### WHAT THIS TASK INVOLVES:
The entries below must be retyped exactly. Pictures are to be omitted.

### DATASET EXTRACT:
Start of Block

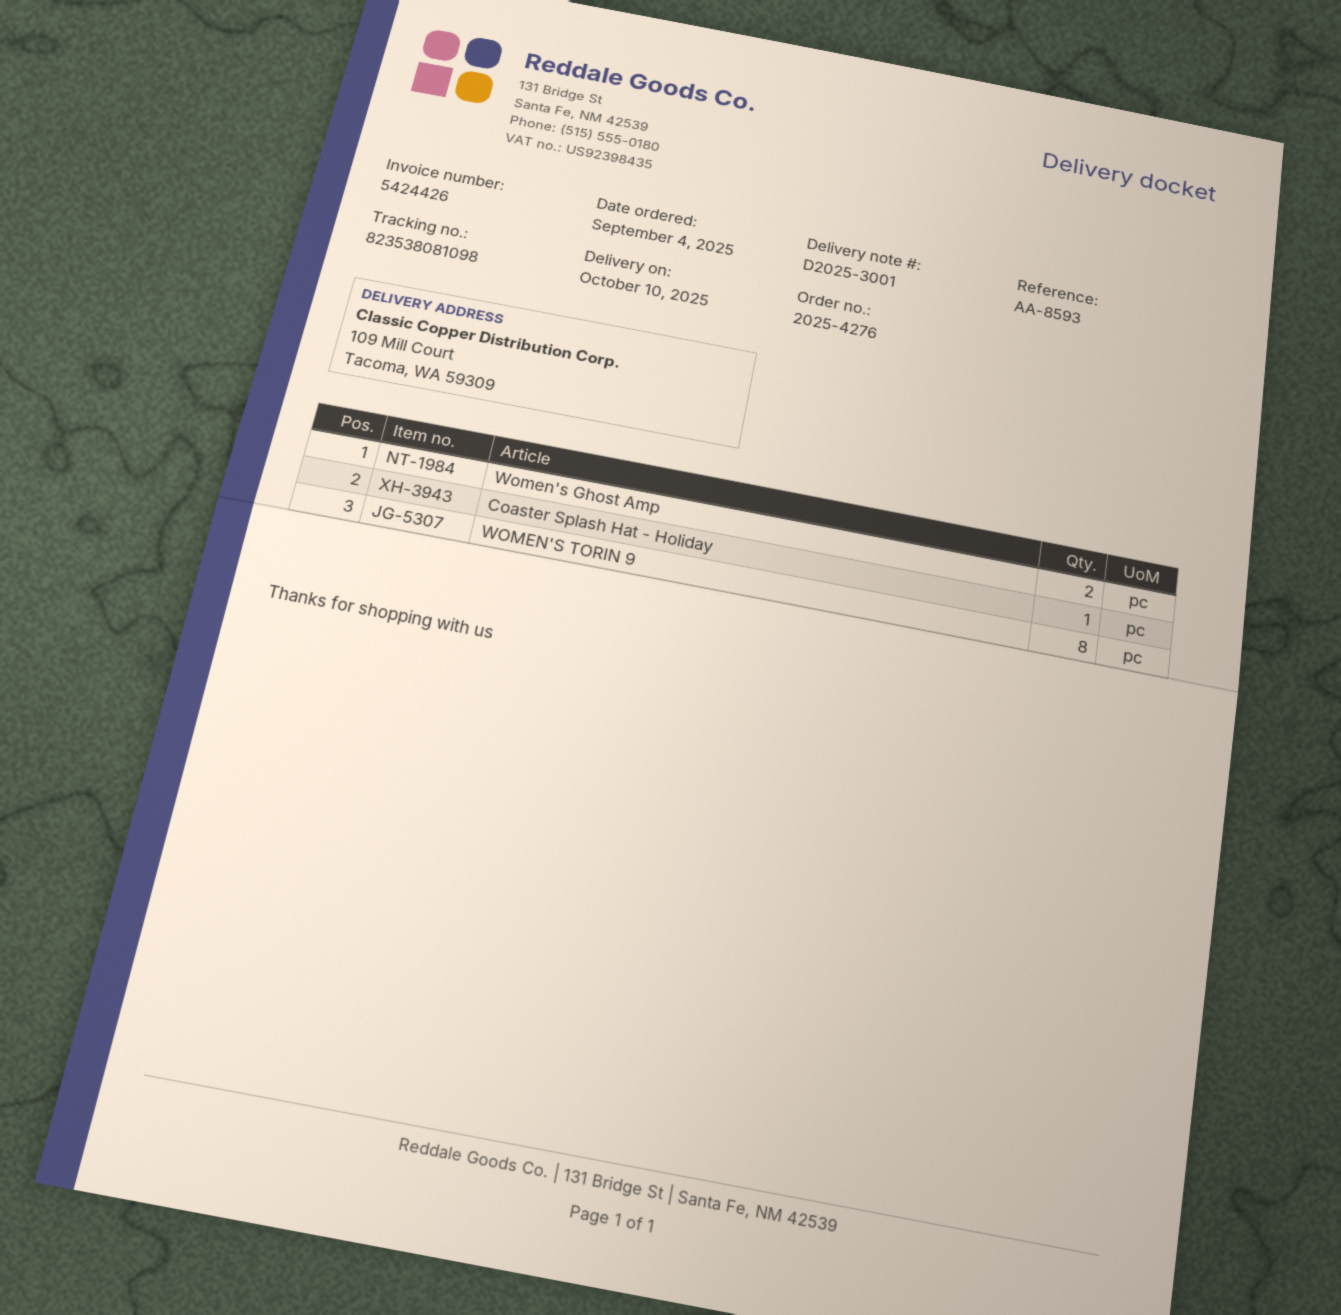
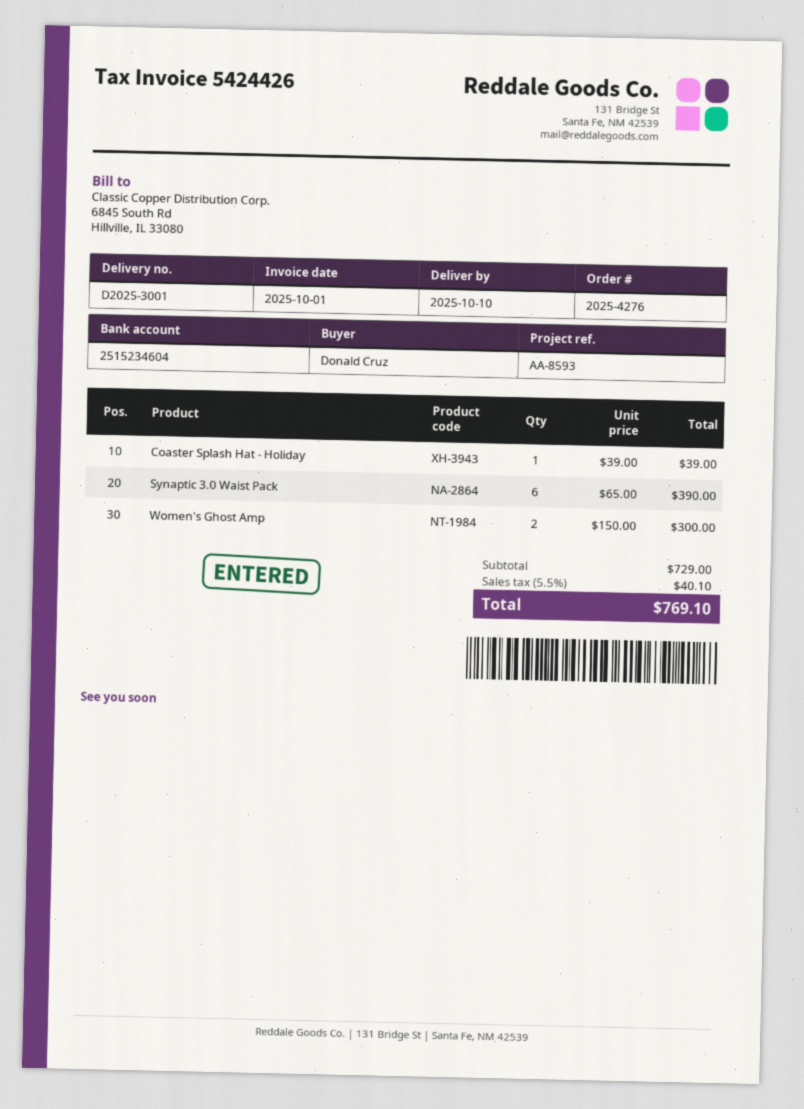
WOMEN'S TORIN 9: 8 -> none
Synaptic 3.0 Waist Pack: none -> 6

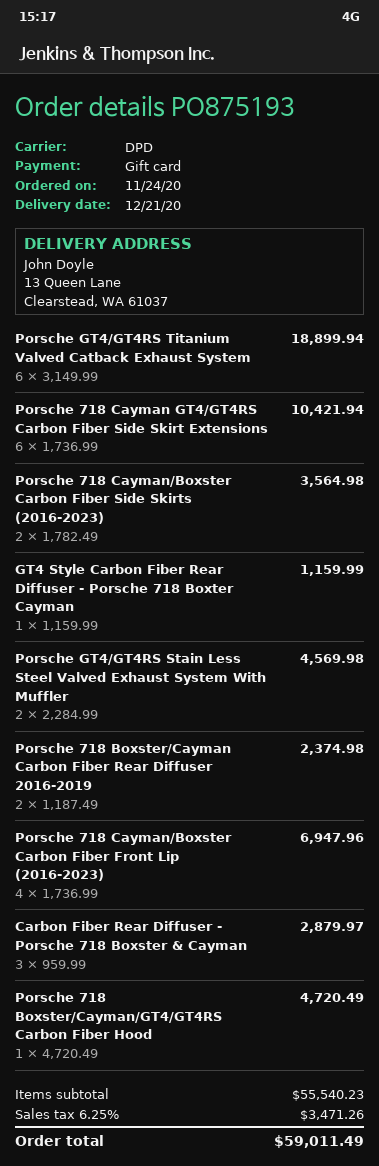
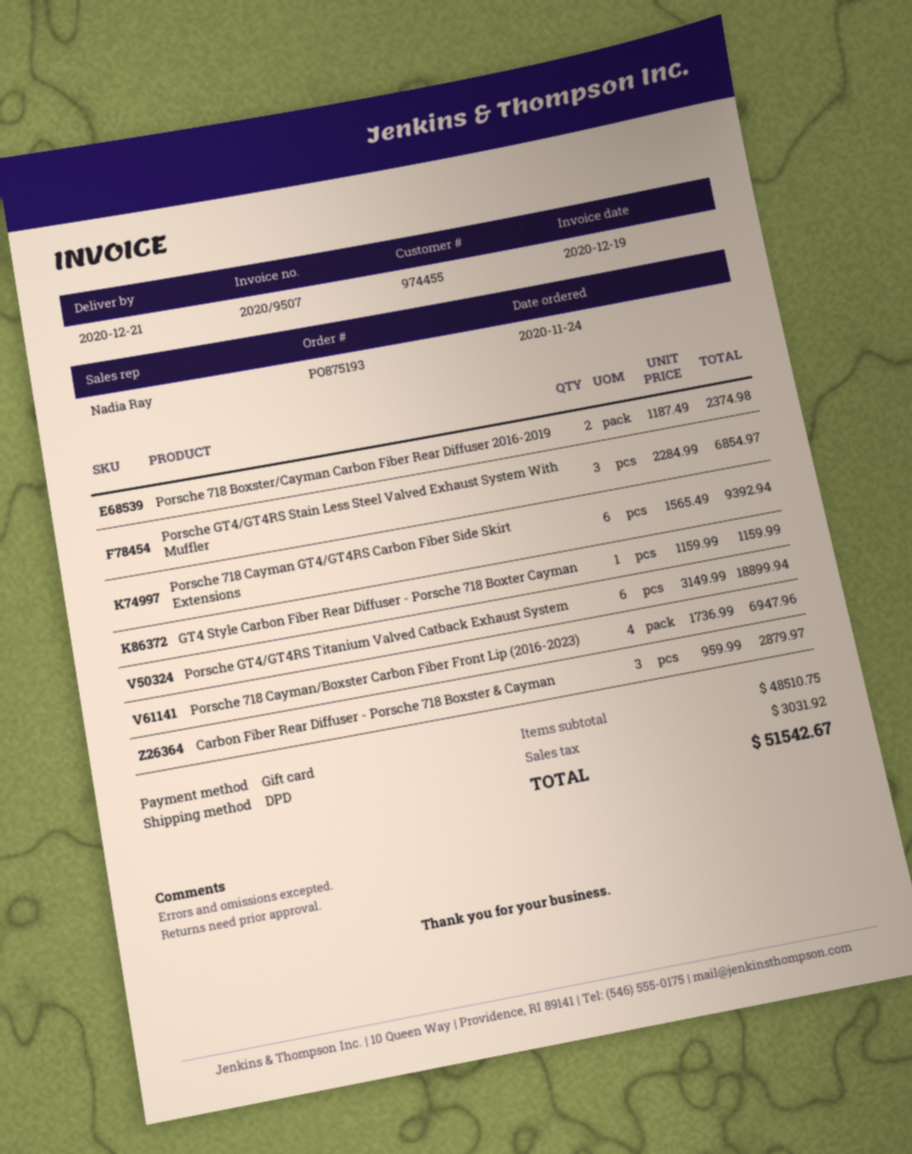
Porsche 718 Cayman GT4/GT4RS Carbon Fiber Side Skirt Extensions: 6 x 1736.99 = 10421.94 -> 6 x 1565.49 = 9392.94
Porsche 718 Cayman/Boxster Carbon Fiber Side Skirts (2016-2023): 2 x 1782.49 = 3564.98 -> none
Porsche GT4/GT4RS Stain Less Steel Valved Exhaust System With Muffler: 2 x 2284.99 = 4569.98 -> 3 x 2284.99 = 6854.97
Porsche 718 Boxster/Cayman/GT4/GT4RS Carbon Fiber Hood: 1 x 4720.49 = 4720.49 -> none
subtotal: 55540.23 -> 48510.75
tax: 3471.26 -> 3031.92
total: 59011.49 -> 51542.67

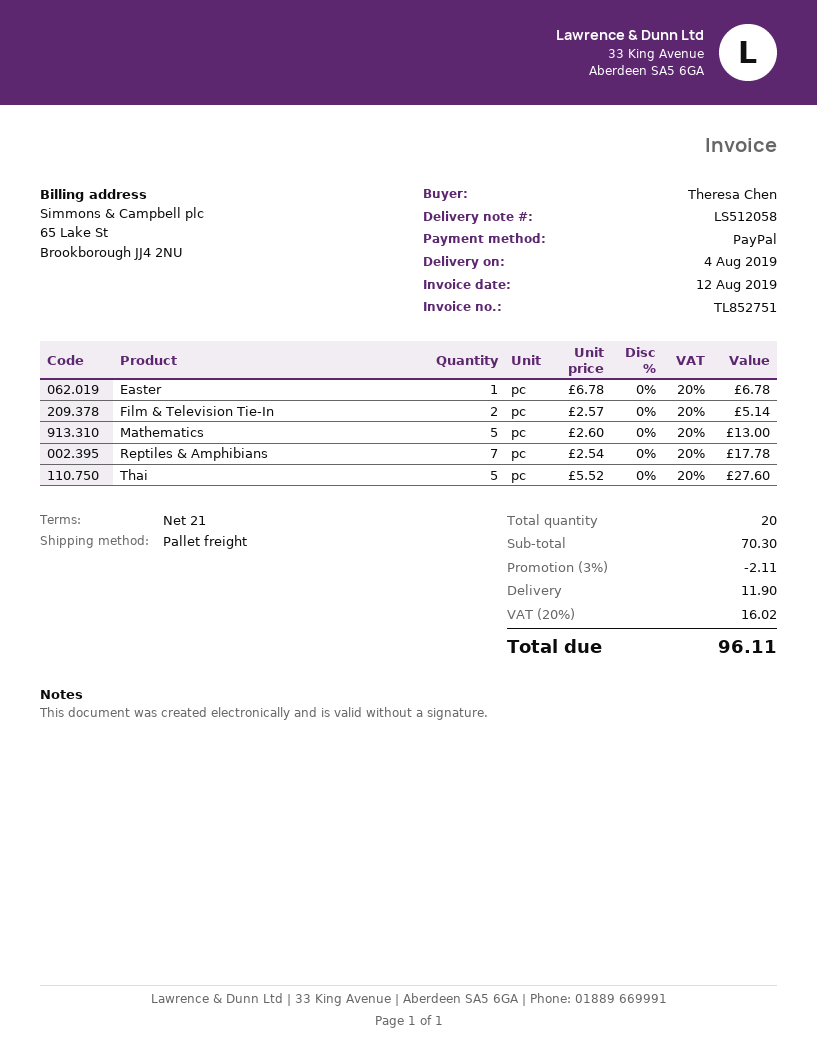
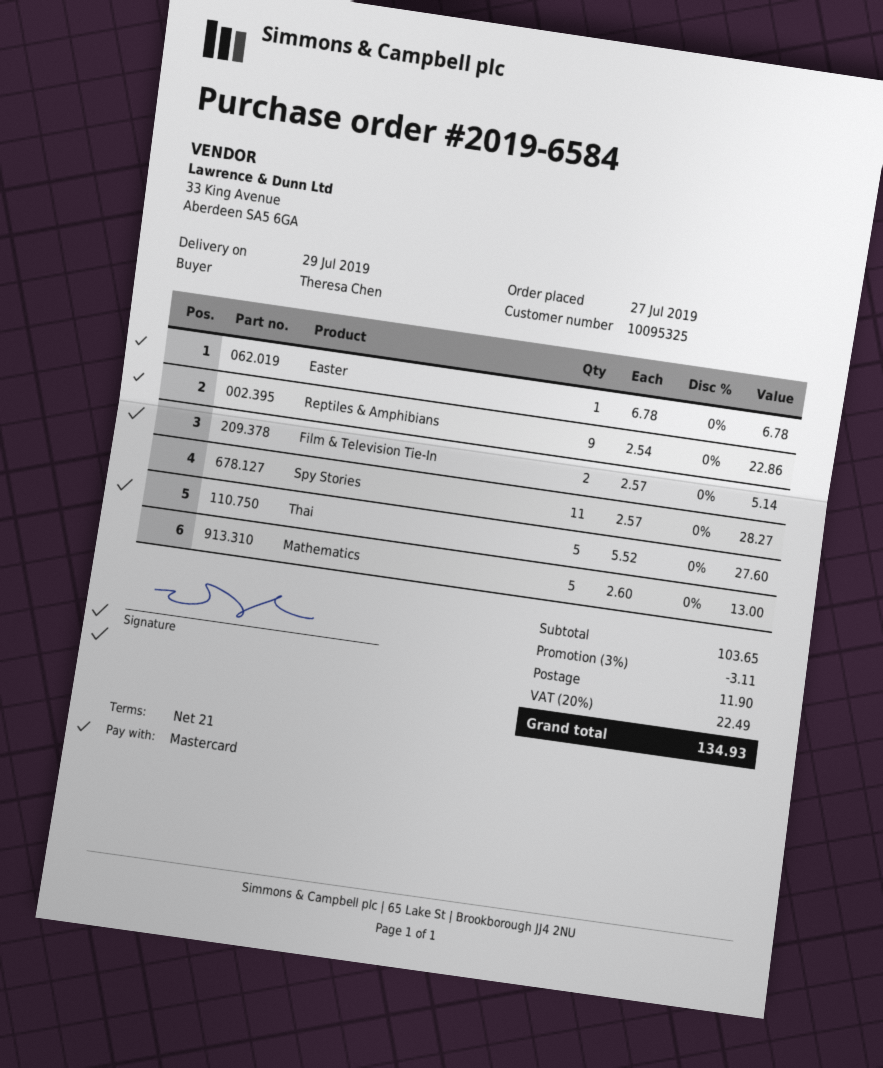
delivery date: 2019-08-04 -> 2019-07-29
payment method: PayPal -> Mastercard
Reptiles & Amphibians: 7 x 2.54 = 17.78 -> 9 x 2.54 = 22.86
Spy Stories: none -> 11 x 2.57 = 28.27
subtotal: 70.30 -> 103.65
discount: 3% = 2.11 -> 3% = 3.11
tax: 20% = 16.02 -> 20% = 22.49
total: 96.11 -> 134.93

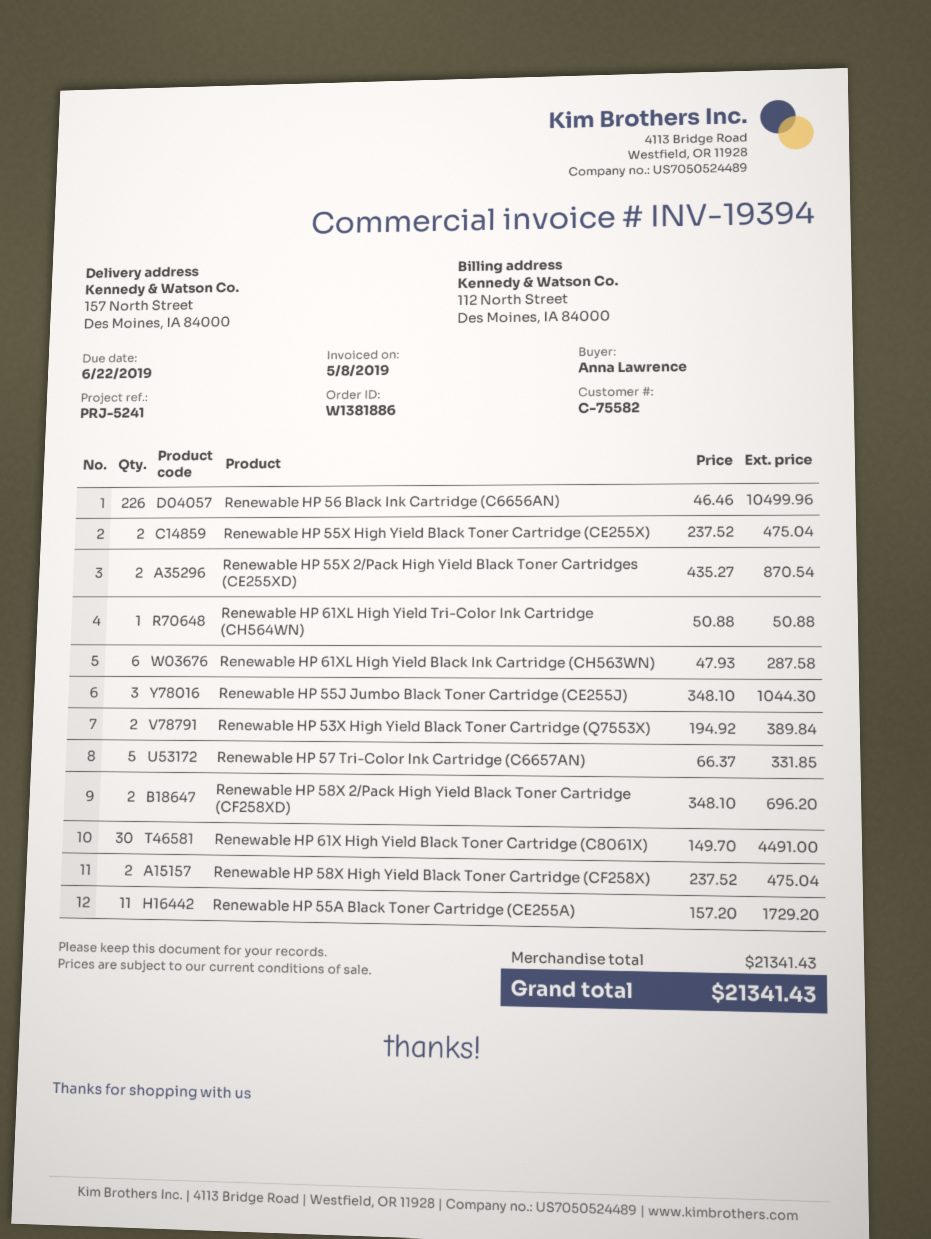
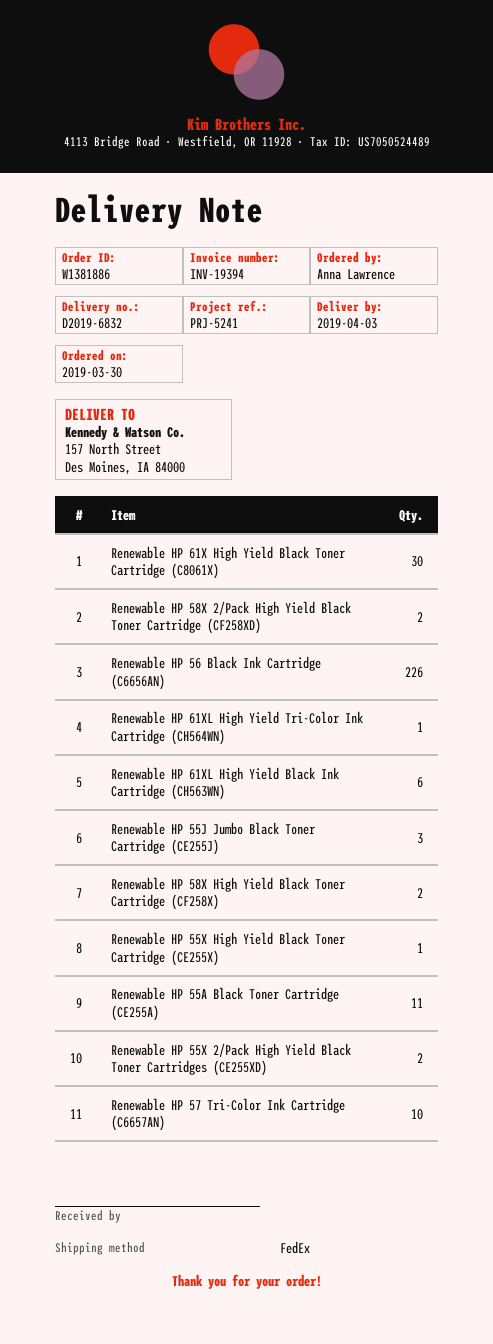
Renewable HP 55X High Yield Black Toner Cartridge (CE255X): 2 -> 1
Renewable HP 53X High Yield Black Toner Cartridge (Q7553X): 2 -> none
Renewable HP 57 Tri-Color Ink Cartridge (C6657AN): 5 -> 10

End of Block

### RESPONSE AREA:
WOMEN'S TORIN 9: 8 -> none
Synaptic 3.0 Waist Pack: none -> 6

Porsche 718 Cayman GT4/GT4RS Carbon Fiber Side Skirt Extensions: 6 x 1736.99 = 10421.94 -> 6 x 1565.49 = 9392.94
Porsche 718 Cayman/Boxster Carbon Fiber Side Skirts (2016-2023): 2 x 1782.49 = 3564.98 -> none
Porsche GT4/GT4RS Stain Less Steel Valved Exhaust System With Muffler: 2 x 2284.99 = 4569.98 -> 3 x 2284.99 = 6854.97
Porsche 718 Boxster/Cayman/GT4/GT4RS Carbon Fiber Hood: 1 x 4720.49 = 4720.49 -> none
subtotal: 55540.23 -> 48510.75
tax: 3471.26 -> 3031.92
total: 59011.49 -> 51542.67

delivery date: 2019-08-04 -> 2019-07-29
payment method: PayPal -> Mastercard
Reptiles & Amphibians: 7 x 2.54 = 17.78 -> 9 x 2.54 = 22.86
Spy Stories: none -> 11 x 2.57 = 28.27
subtotal: 70.30 -> 103.65
discount: 3% = 2.11 -> 3% = 3.11
tax: 20% = 16.02 -> 20% = 22.49
total: 96.11 -> 134.93

Renewable HP 55X High Yield Black Toner Cartridge (CE255X): 2 -> 1
Renewable HP 53X High Yield Black Toner Cartridge (Q7553X): 2 -> none
Renewable HP 57 Tri-Color Ink Cartridge (C6657AN): 5 -> 10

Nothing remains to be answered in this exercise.